⟨

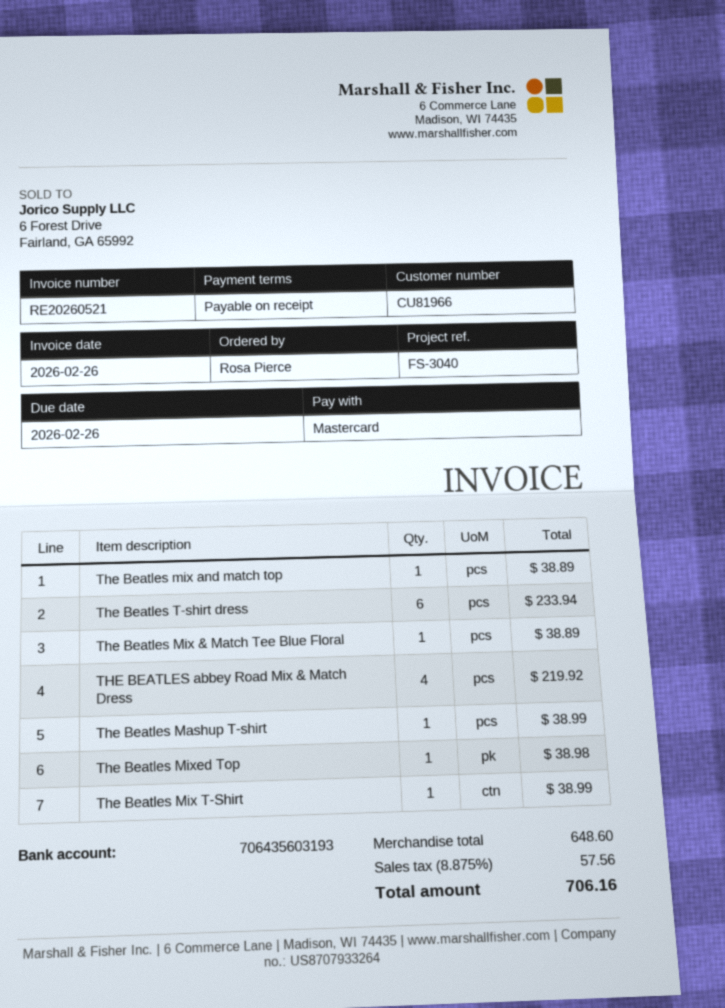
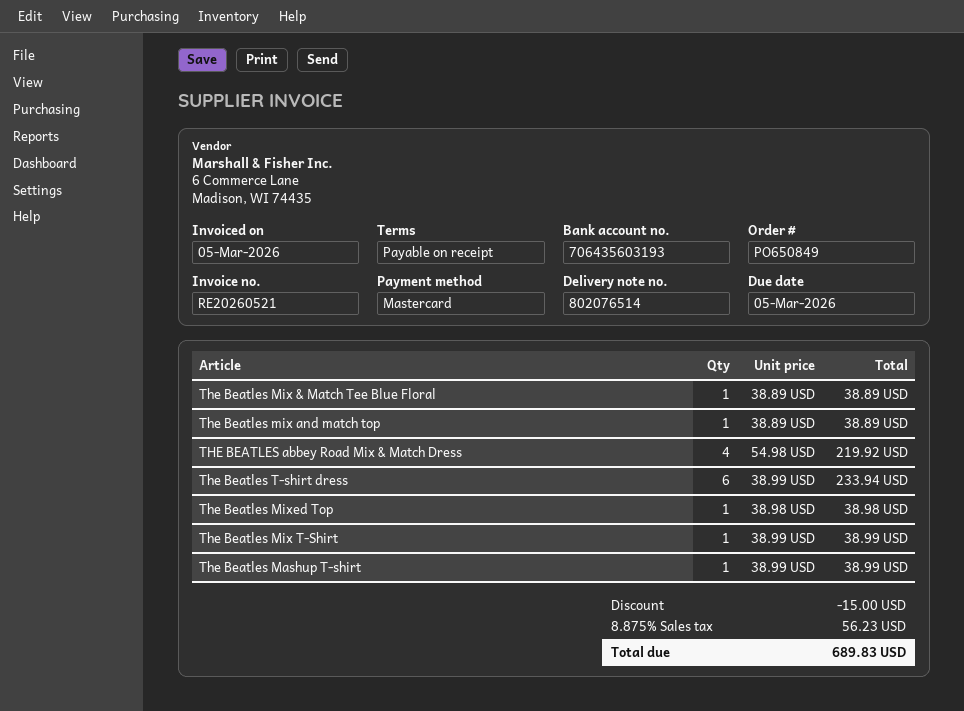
invoice date: 2026-02-26 -> 2026-03-05
due date: 2026-02-26 -> 2026-03-05
discount: none -> 15.00
tax: 8.875% = 57.56 -> 8.875% = 56.23
total: 706.16 -> 689.83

⟩

- **WORK INSTRUCTION**
Copy every line above that holds the word "date".

- **RESPONSE TO THIS TASK**
invoice date: 2026-02-26 -> 2026-03-05
due date: 2026-02-26 -> 2026-03-05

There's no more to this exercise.